”Anne, ben çıkıyorum. Ne zaman gelirim, bilmem. Geç kalırsam bekleme, uyu tamam mı?”
Kapının ağzından seslenmiştim anneme. Neye, nereye, kime gittiğimi ben bile bilmiyordum o an. Sadece gitmek, kaçmak, uzaklaşmak istiyordum. Neyden, kimden? Var olan herkesten, her şeyden… Kendimden bile…
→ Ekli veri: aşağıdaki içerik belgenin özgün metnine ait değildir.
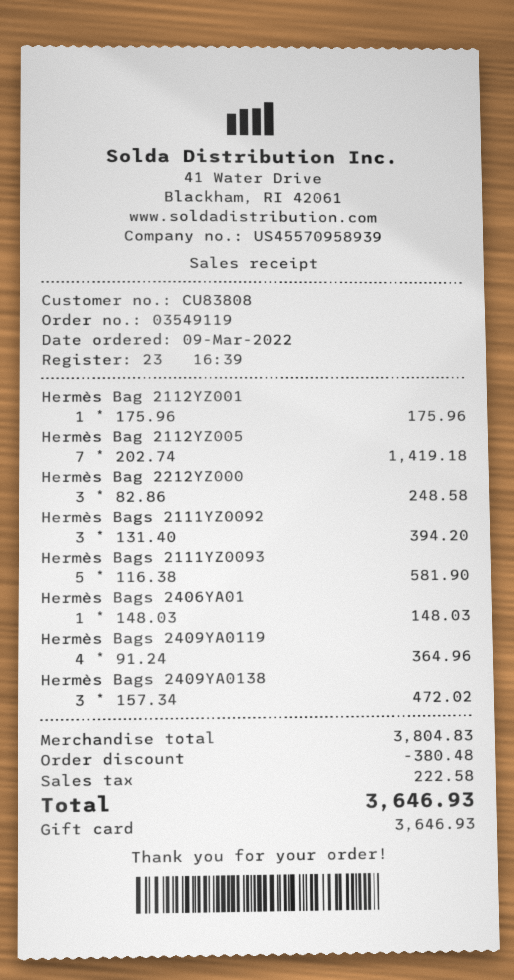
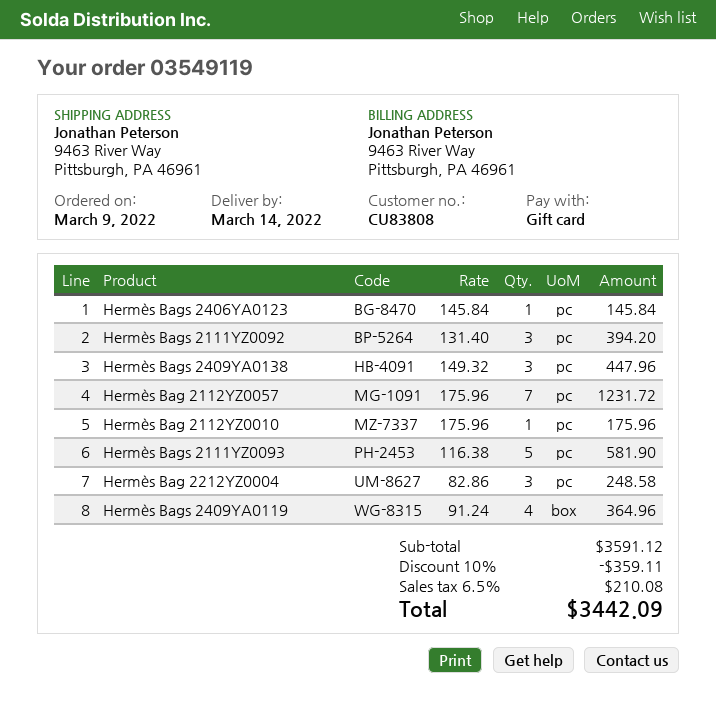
Hermès Bag 2112YZ005: 7 x 202.74 = 1419.18 -> 7 x 175.96 = 1231.72
Hermès Bags 2406YA01: 1 x 148.03 = 148.03 -> 1 x 145.84 = 145.84
Hermès Bags 2409YA0138: 3 x 157.34 = 472.02 -> 3 x 149.32 = 447.96
subtotal: 3804.83 -> 3591.12
discount: 380.48 -> 359.11
tax: 222.58 -> 210.08
total: 3646.93 -> 3442.09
Nereye gittiğimi bilmeden çıkmıştım ancak karar vermem uzun sürmemişti. İşin aslı, gittiğim yer hiç değişmemişti. Güneşi izleyecektim yine. Nasıl gittiğini seyredecektim. Tıpkı Güneş’imin benden gidişini seyrettiğim gibi… Her zamanki gibi gözlerim dolacaktı, biliyordum. Hem güneşe hem de Güneş’ime susarak seslenecektim. Belki kararı değişir de gitmez diye… Belki çaresizliğimi anlar da benimle kalır diye… Oysa dünya tersine dönse Güneş yine giderdi ve güneş, yine batardı.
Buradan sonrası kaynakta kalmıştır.